::: Data supplied :::

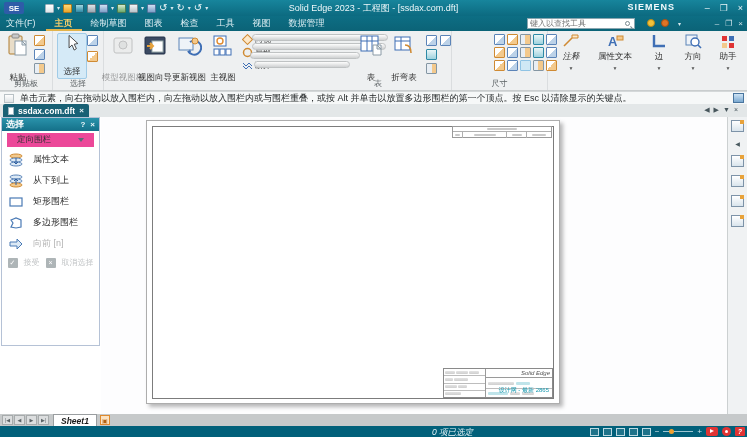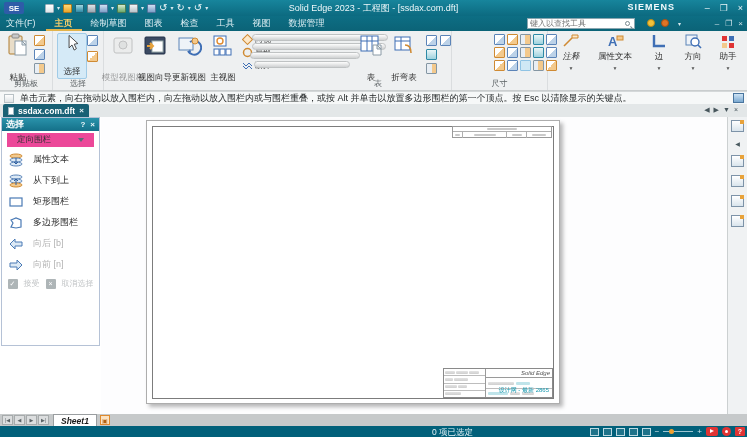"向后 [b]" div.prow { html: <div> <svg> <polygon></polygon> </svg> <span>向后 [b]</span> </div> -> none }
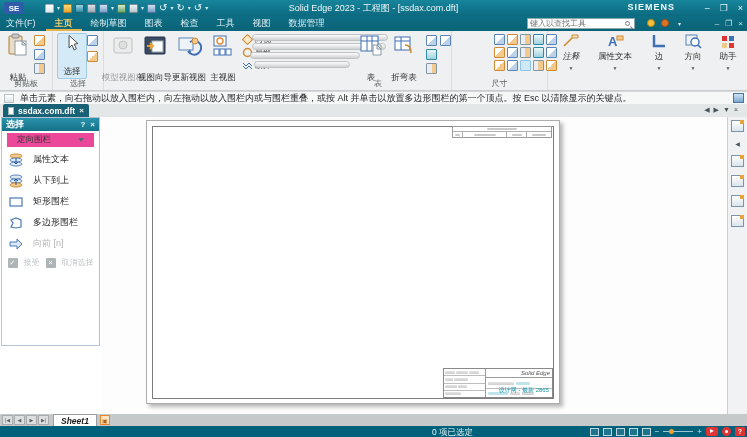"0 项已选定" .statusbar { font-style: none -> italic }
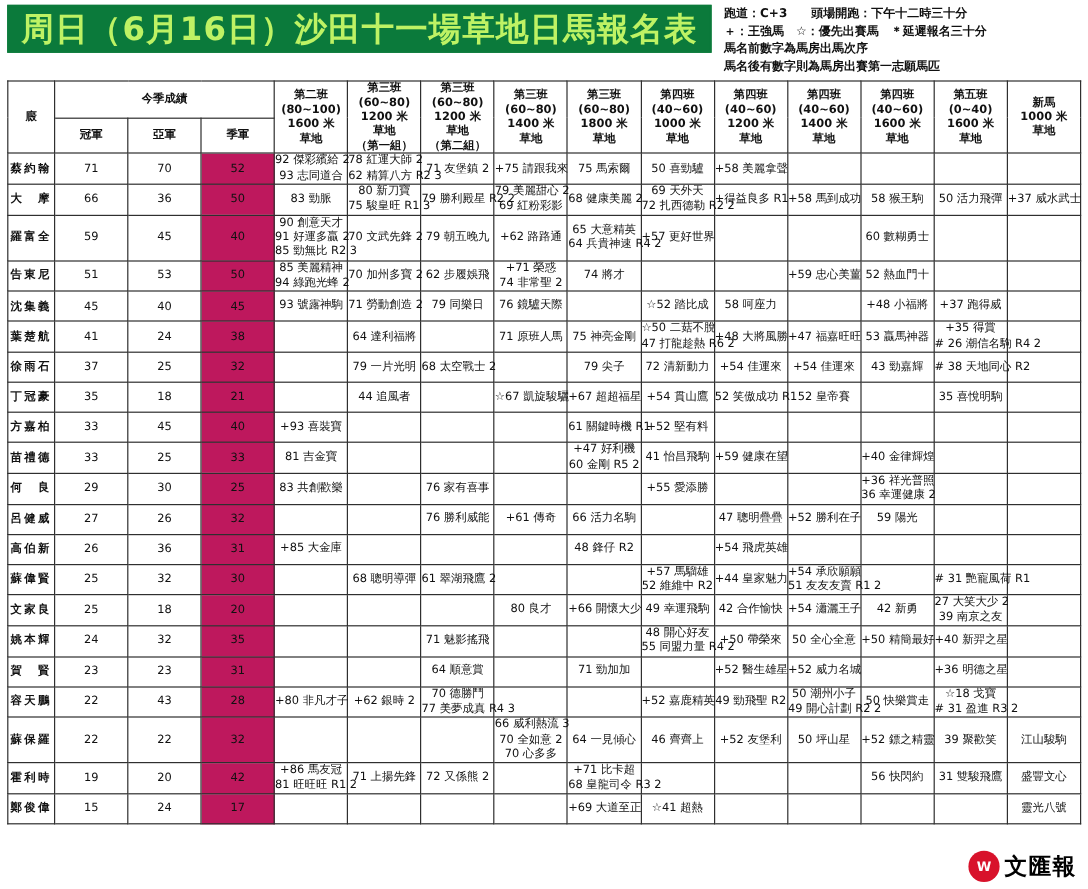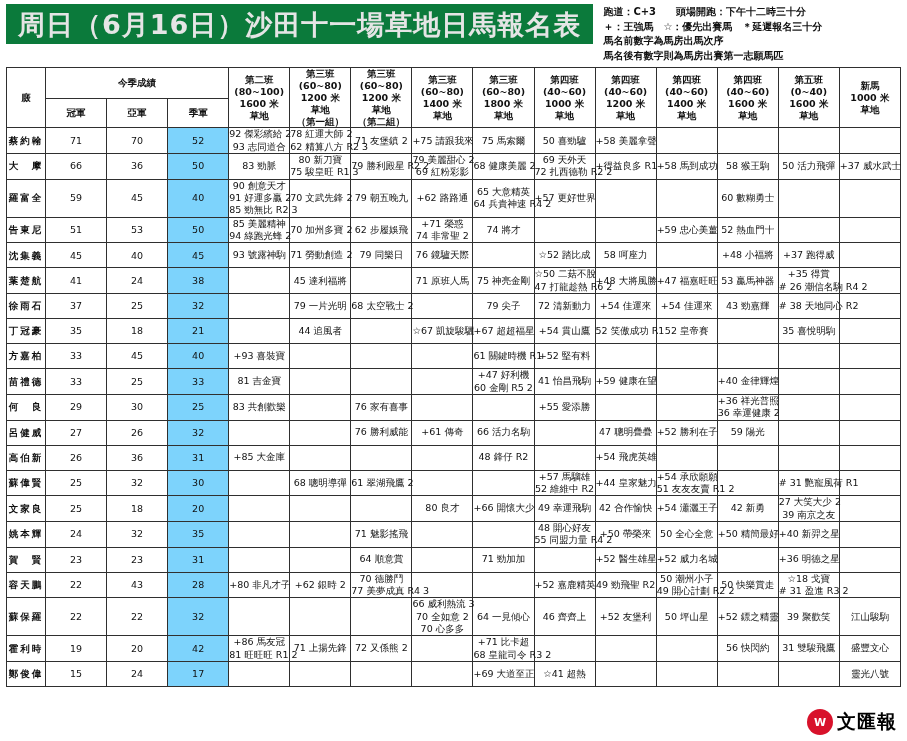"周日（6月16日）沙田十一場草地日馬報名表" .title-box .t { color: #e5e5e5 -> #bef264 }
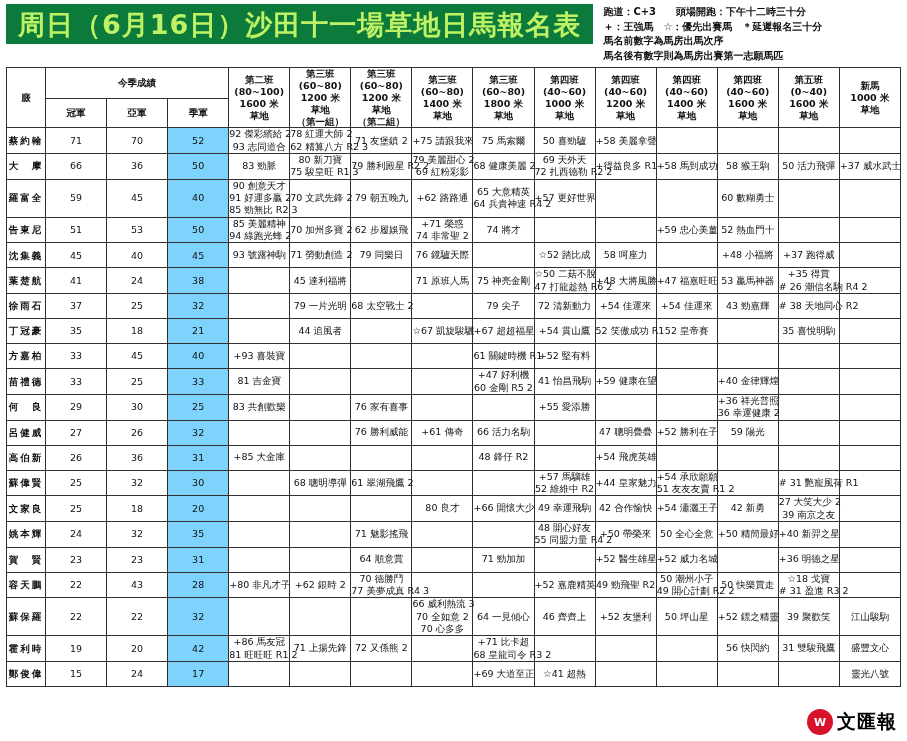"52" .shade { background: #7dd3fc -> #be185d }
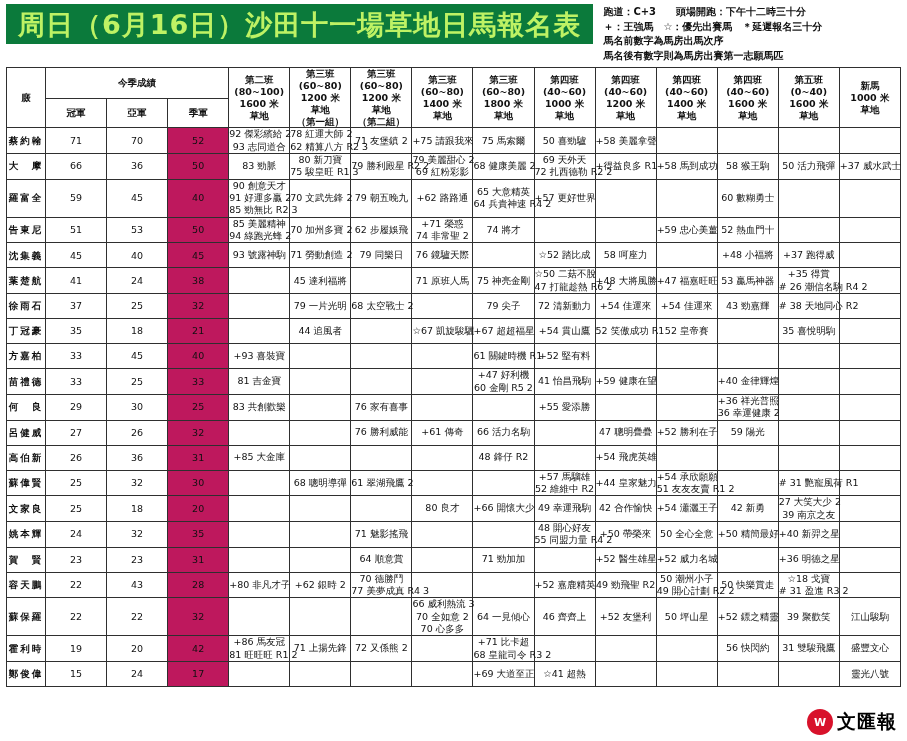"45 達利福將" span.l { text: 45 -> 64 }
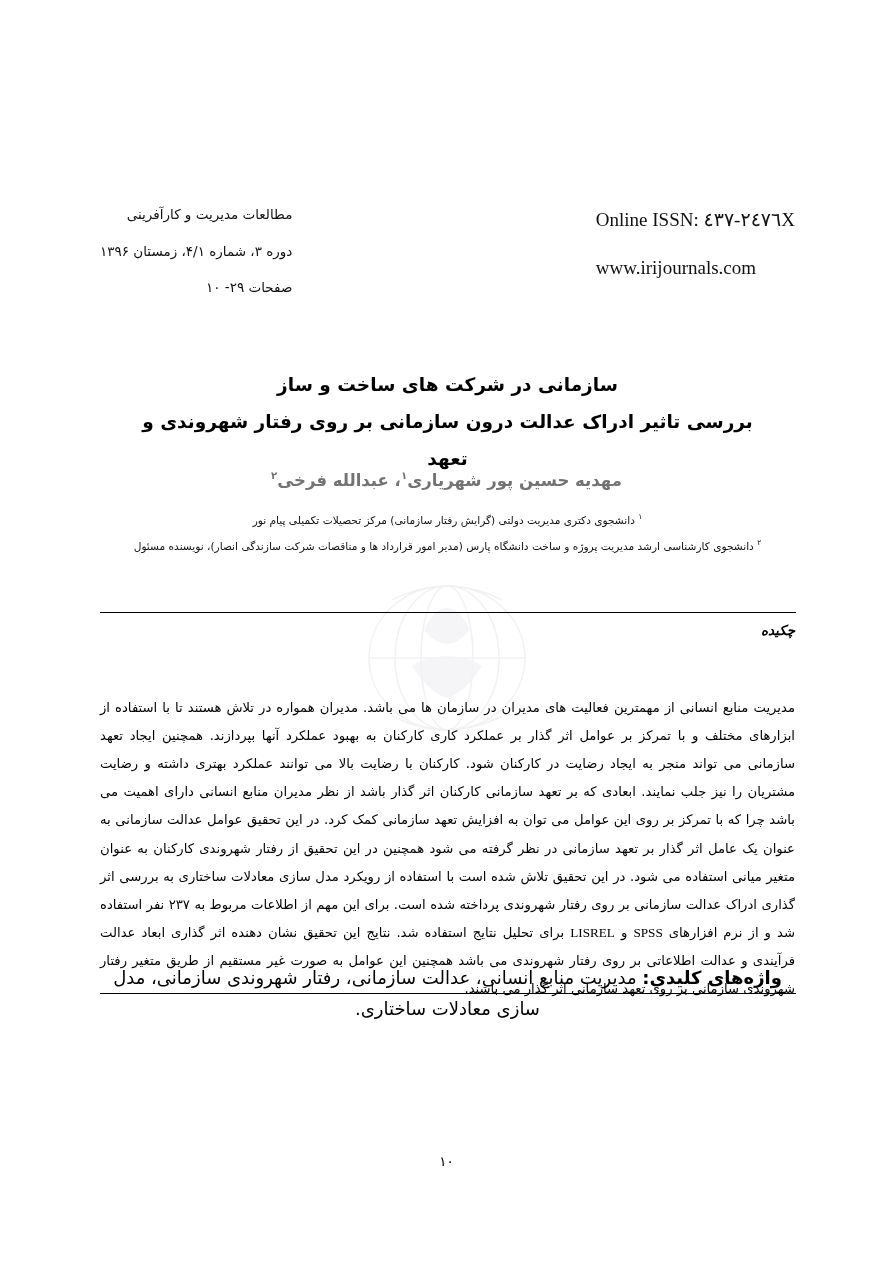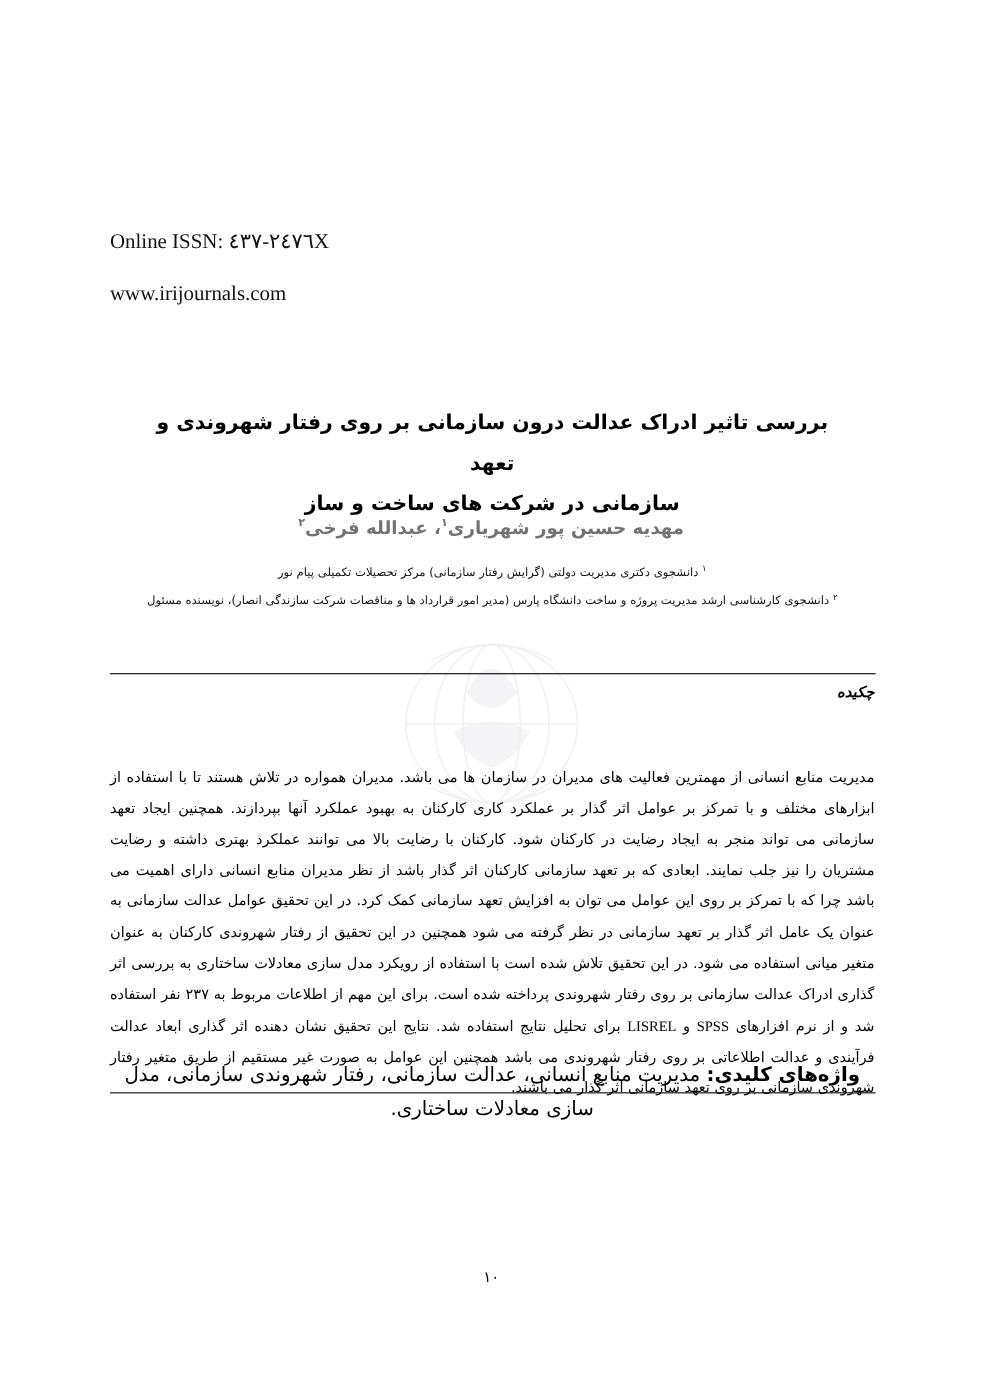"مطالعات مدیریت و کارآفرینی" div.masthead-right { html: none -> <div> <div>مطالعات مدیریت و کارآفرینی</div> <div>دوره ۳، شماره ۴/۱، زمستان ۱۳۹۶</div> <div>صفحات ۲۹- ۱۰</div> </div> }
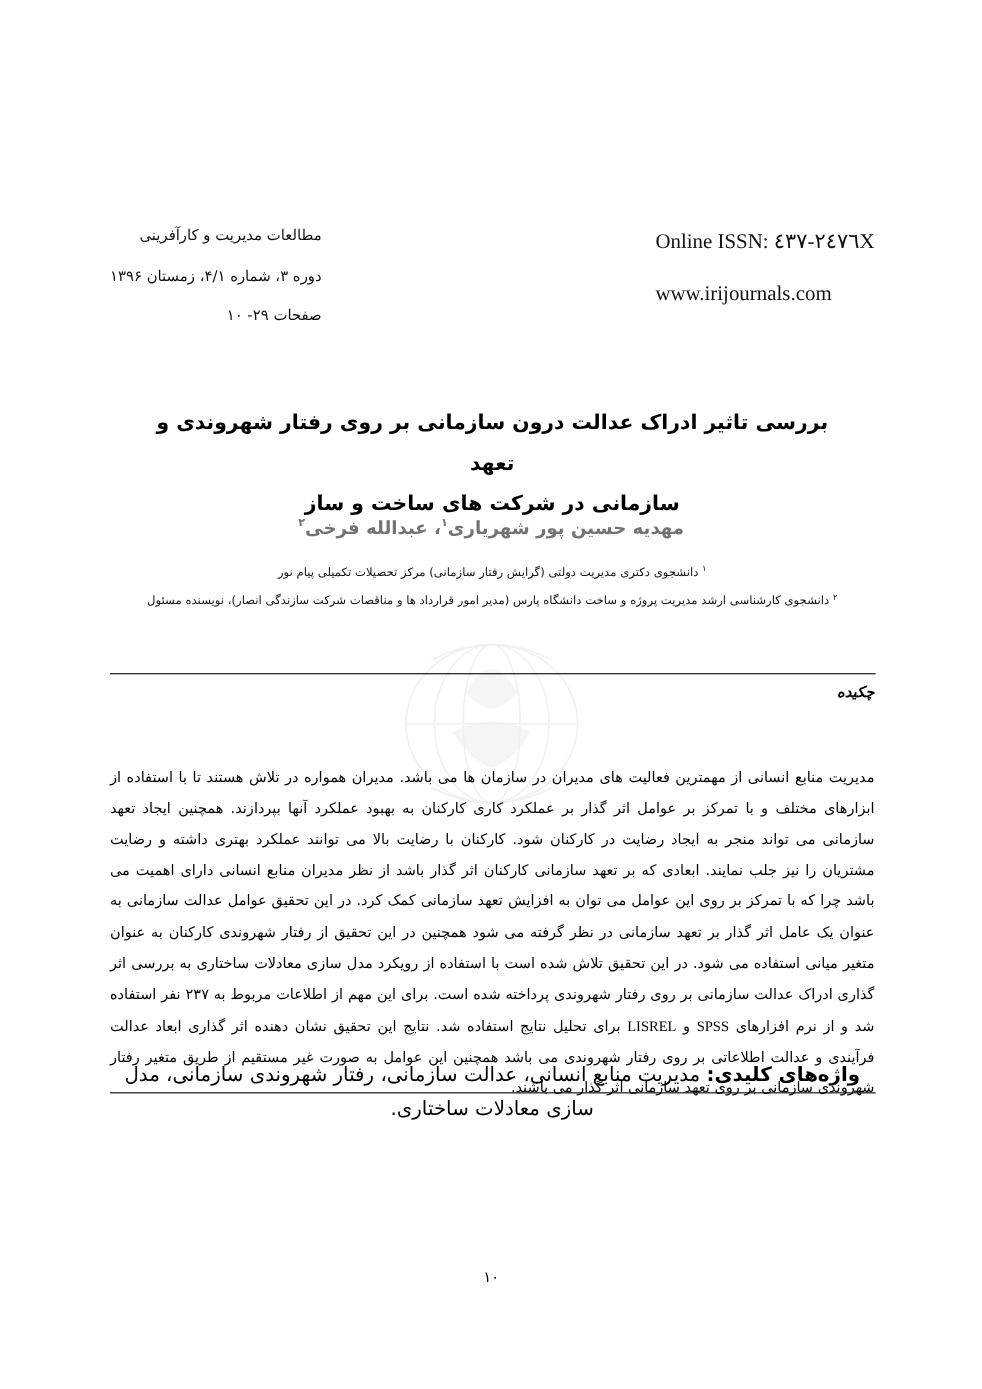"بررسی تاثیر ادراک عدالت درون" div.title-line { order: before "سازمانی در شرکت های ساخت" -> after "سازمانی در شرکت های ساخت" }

:::

• _What to produce_: Every line from the top of the records above to the line with "html: none ->", inclusive, should be duplicated exactly, minus the pictures.

• _Response below_:
"向后 [b]" div.prow { html: <div> <svg> <polygon></polygon> </svg> <span>向后 [b]</span> </div> -> none }
"0 项已选定" .statusbar { font-style: none -> italic }
"周日（6月16日）沙田十一場草地日馬報名表" .title-box .t { color: #e5e5e5 -> #bef264 }
"52" .shade { background: #7dd3fc -> #be185d }
"45 達利福將" span.l { text: 45 -> 64 }
"مطالعات مدیریت و کارآفرینی" div.masthead-right { html: none -> <div> <div>مطالعات مدیریت و کارآفرینی</div> <div>دوره ۳، شماره ۴/۱، زمستان ۱۳۹۶</div> <div>صفحات ۲۹- ۱۰</div> </div> }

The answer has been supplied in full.